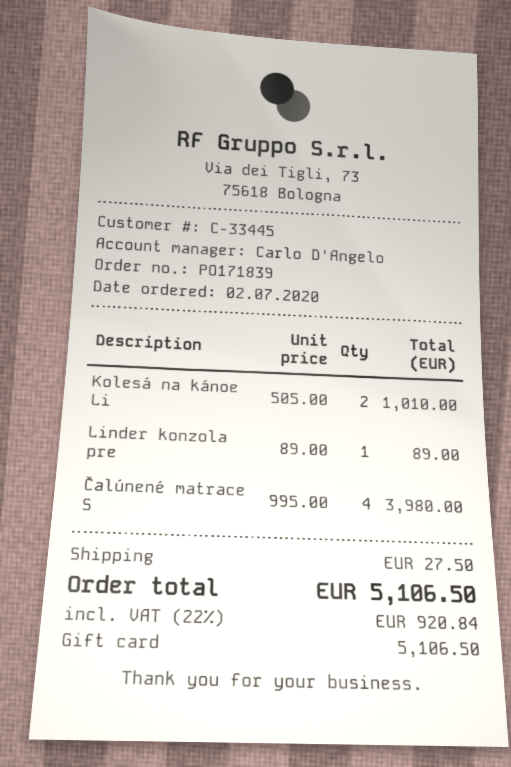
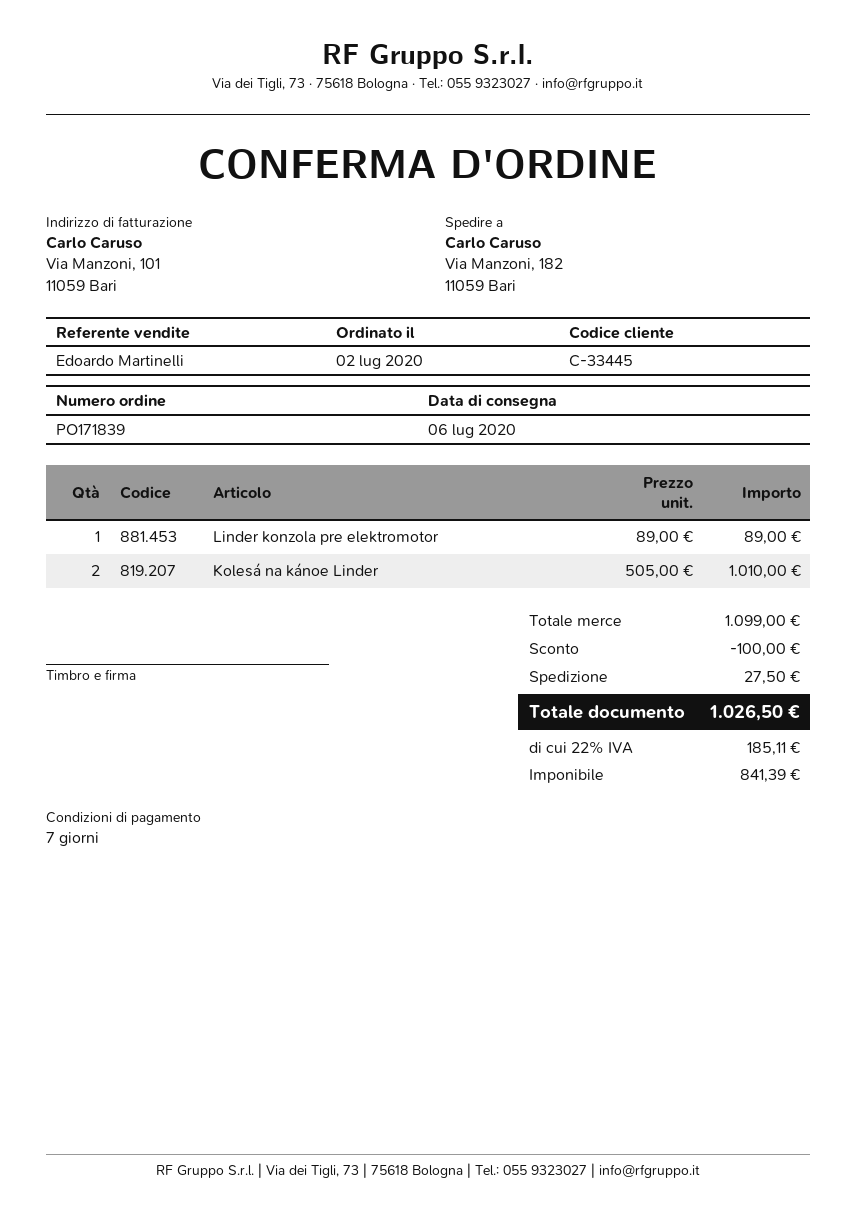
sales rep: Carlo D'Angelo -> Edoardo Martinelli
Čalúnené matrace S: 4 x 995.00 = 3980.00 -> none
discount: none -> 100.00
tax: 22% = 920.84 -> 22% = 185.11
total: 5106.50 -> 1026.50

--------

**Task goal**: Although the records contain pictures, the copy should hold only their text, reproduced exactly.

**Exercise answer**:
sales rep: Carlo D'Angelo -> Edoardo Martinelli
Čalúnené matrace S: 4 x 995.00 = 3980.00 -> none
discount: none -> 100.00
tax: 22% = 920.84 -> 22% = 185.11
total: 5106.50 -> 1026.50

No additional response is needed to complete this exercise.